Ce désir d'absolu ne m'éloigne pourtant pas de la réalité : j'adore l'ordinaire, le ronron, la routine, pourvu que l'on y mette une dose de poésie. Lui, il a tout compris.
A son art de s'adresser à moi en voyageant du 《Vous》 au 《Tu》, de m'écrire, de me surprendre, de me faire rire, de faire monter le désir puis redescendre et monter encore. A sa façon de me parler de tout, de rien, d'une fleur qui s'ouvre un peu plus chaque jour. A sa manière de me séduire, de s'en défendre ensuite, à ses élans et à ses retenues, à son habilité à passer du futile à l'important, d'entretenir la joie en résistance au chaos. Et surtout, à ses étreintes qu'il m'écrit quand j'ai la faiblesse de lui confier ma tristesse, je sais.
Je sais qu'il est comme moi.
Je sais surtout qu'il l'était déjà.
Il n'y a qu'une chose qu'on ne peut faire seul dans la vie : c'est étreindre.
L'étreinte est une conversation. Une langue au vocabulaire silencieux, qui ne souffre pas les frontières.

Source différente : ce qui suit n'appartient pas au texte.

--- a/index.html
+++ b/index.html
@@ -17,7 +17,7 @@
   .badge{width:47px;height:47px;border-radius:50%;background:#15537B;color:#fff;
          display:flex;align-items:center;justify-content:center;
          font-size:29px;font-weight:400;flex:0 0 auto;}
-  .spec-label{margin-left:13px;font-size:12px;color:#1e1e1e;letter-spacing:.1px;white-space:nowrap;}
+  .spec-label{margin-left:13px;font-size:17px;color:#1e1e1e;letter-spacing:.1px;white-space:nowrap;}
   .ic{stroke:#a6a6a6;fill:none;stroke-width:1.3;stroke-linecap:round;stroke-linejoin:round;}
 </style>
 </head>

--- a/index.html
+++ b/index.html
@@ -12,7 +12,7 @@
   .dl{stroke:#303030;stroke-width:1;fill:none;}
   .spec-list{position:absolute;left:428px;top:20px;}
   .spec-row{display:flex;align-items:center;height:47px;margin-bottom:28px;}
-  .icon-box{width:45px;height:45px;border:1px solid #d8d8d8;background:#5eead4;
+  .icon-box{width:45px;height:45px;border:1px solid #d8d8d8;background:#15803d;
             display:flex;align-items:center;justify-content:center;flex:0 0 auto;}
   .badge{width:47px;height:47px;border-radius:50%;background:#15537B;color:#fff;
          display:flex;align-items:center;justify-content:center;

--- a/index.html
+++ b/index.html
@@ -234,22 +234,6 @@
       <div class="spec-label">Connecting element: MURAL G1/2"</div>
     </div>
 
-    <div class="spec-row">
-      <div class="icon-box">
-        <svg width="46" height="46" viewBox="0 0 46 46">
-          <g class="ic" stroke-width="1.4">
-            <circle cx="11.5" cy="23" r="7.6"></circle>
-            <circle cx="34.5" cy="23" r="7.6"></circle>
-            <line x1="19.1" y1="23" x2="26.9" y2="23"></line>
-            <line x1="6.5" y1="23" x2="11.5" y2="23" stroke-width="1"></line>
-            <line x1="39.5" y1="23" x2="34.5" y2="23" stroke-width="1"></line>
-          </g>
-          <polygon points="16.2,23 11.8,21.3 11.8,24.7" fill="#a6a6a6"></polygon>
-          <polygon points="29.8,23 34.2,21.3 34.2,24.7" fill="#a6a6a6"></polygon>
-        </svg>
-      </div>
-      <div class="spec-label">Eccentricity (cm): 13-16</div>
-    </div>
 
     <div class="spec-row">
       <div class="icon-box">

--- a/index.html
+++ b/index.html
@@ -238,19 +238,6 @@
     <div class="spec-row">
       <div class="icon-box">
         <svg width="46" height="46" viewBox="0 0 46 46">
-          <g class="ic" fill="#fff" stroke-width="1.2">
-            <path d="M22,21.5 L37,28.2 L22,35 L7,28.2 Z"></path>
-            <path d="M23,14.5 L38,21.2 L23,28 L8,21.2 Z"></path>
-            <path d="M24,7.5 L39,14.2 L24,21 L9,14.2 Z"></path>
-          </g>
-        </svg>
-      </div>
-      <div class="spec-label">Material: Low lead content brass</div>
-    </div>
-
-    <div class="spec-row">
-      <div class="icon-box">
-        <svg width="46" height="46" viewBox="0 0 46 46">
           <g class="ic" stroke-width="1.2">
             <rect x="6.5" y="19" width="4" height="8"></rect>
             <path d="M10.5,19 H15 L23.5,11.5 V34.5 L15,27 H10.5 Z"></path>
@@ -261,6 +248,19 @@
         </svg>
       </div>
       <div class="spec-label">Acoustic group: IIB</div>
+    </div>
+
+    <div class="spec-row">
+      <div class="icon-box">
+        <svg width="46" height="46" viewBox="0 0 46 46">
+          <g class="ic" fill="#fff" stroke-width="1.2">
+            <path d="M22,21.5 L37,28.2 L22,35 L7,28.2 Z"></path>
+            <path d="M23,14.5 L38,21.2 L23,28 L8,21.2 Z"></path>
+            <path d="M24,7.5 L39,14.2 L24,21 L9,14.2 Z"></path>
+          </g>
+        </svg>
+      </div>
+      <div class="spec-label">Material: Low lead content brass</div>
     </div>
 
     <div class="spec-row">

Si les traits des visages aimés, le timbre des voix, s'effacent peu à peu sous les assauts du temps, une étreinte laisse une place indélébile qu'il serait bien audacieux de vouloir décrire. Ça ressemble à la joie, mais en plus fragile. Au bonheur, mais en plus hystérique, ça laisse un éclat furtif. Ça ne s'oublie jamais.
Hier, Monsieur, vous m'avez souri.
Cela vous paraitra peut-être étrange, voire complètement déplacé, mais depuis ce matin, votre visage me poursuit et me réchauffe.

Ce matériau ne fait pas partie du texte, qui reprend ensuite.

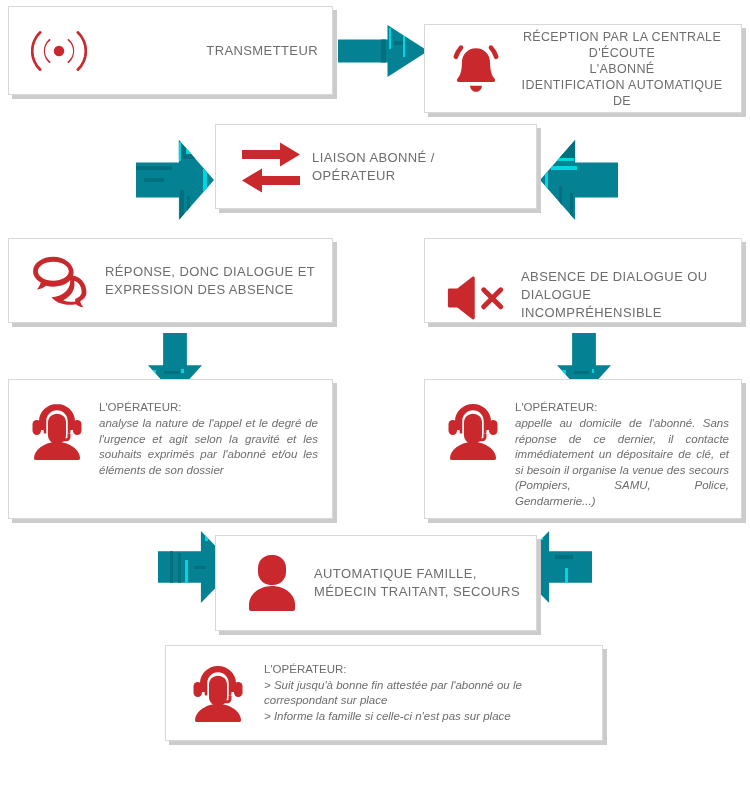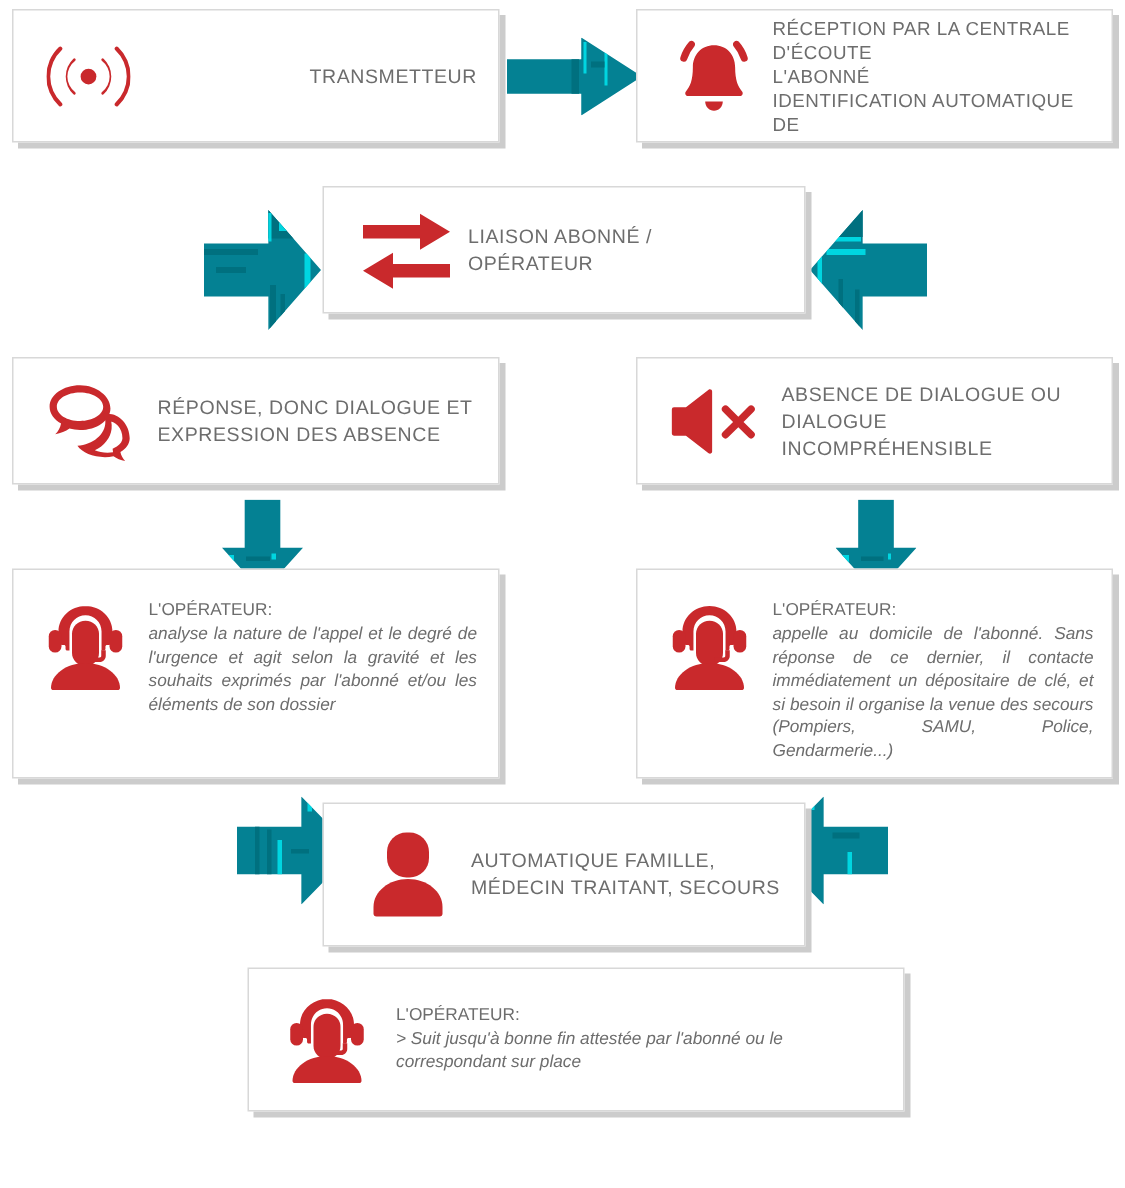--- a/index.html
+++ b/index.html
@@ -184,7 +184,7 @@
   <div class="text-slot caps-lg">TRANSMETTEUR</div>
 </div>
 
-<div class="card" style="left:424px; top:6px; width:318px; height:89px; padding:0 12px;">
+<div class="card" style="left:424px; top:24px; width:318px; height:89px; padding:0 12px;text-align:center;">
   <div class="icon-slot" style="width:78px;">
     <svg width="58" height="56" viewBox="0 0 64 62" aria-hidden="true">
       <path class="rd" d="M32 8c-9.2 0-15.6 6.8-15.6 16.2 0 9.6-2.1 14.4-5 17.6-1.3 1.4-.4 3.6 1.6 3.6h38c2 0 2.9-2.2 1.6-3.6-2.9-3.2-5-8-5-17.6C47.6 14.8 41.2 8 32 8z"></path>

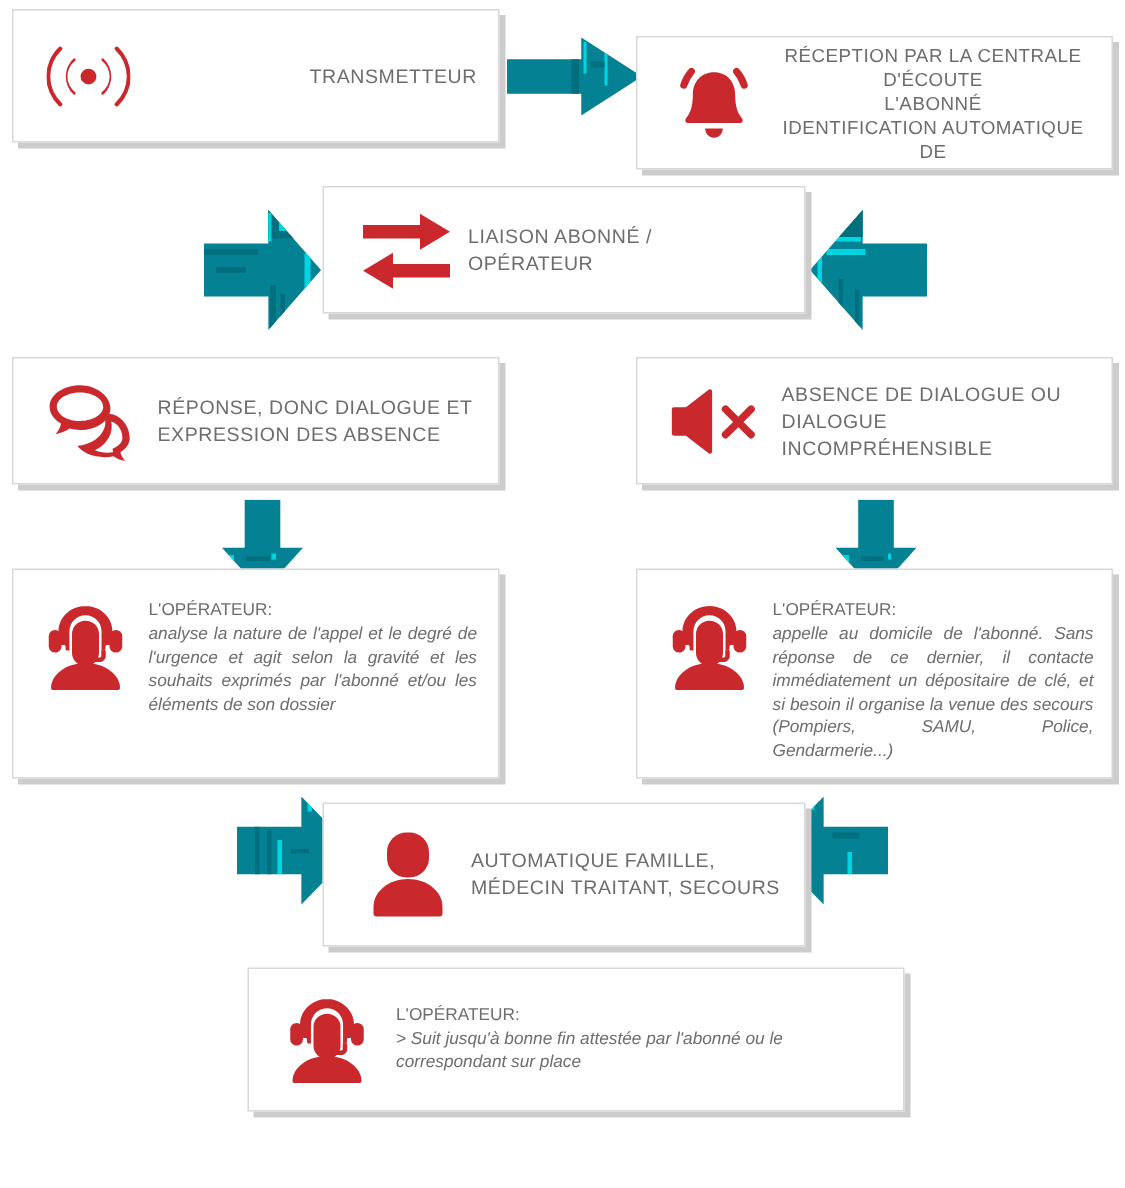--- a/index.html
+++ b/index.html
@@ -224,7 +224,7 @@
   </div>
 </div>
 
-<div class="card" style="left:424px; top:238px; width:318px; height:85px; padding:0 12px;">
+<div class="card" style="left:424px; top:238px; width:318px; height:85px; padding:0 12px;align-items:flex-end;">
   <div class="icon-slot" style="width:84px;">
     <svg width="66" height="48" viewBox="0 0 70 50" aria-hidden="true">
       <path class="rd" d="M28 2.5 12 15H3.5A1.5 1.5 0 0 0 2 16.5v17A1.5 1.5 0 0 0 3.5 35H12l16 12.5c1 .8 2.5.1 2.5-1.2V3.7c0-1.3-1.5-2-2.5-1.2z"></path>

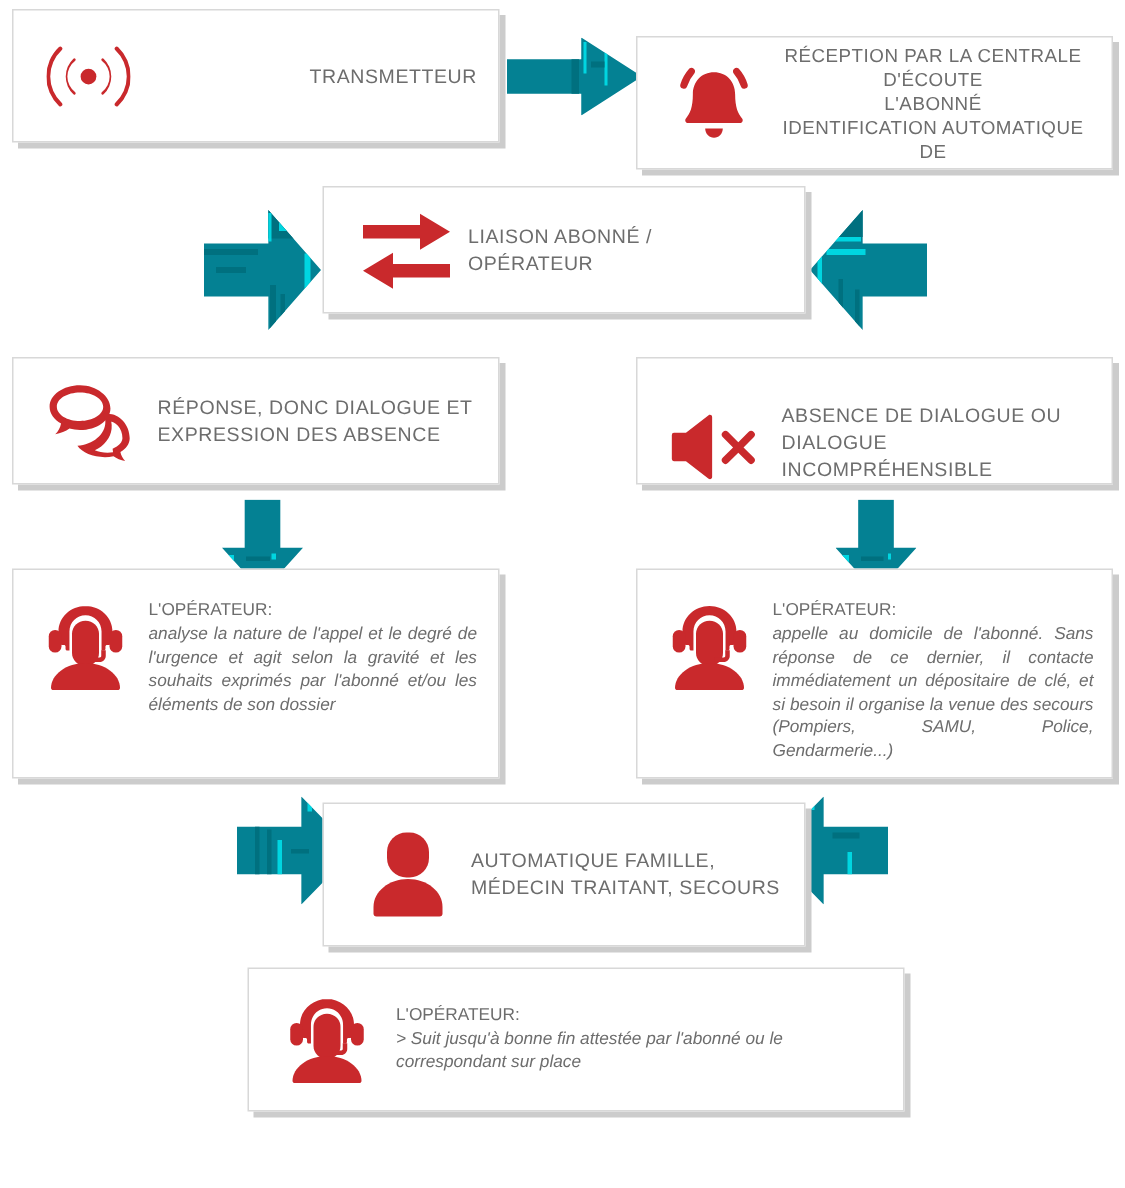--- a/index.html
+++ b/index.html
@@ -298,6 +298,7 @@
   <div class="text-slot">
     <div class="op-title">L'OPÉRATEUR:</div>
     <div class="op-body left">&gt; Suit jusqu'à bonne fin attestée par l'abonné ou le correspondant sur place</div>
+    <div class="op-body left">&gt; Informe la famille si celle-ci n'est pas sur place</div>
   </div>
 </div>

La solitude est une compagne qui parfois se rebelle et déploie ses grands bras pour nous étreindre jusqu’à la suffocation. (p 45)
Cependant je me rappellerai votre sourire comme on se rappelle parfois un baiser, avec la morsure de ne pas avoir compris qu’il était le dernier.
Si j’ai parfois tenté d’expliquer ces chagrins abyssaux, ces détresses incommensurables à ceux qui me sont proches et en qui j’ai confiance, j’ai très vite compris, malgré toute leur bonne volonté, qu’ils ne parvenaient à en mesurer ni la profondeur ni les ravages.
Je vous aime, mais d’abord faisons connaissance.
Il paraît que les personnes les plus cabossées sont celles qui ont le plus à cœur de réparer.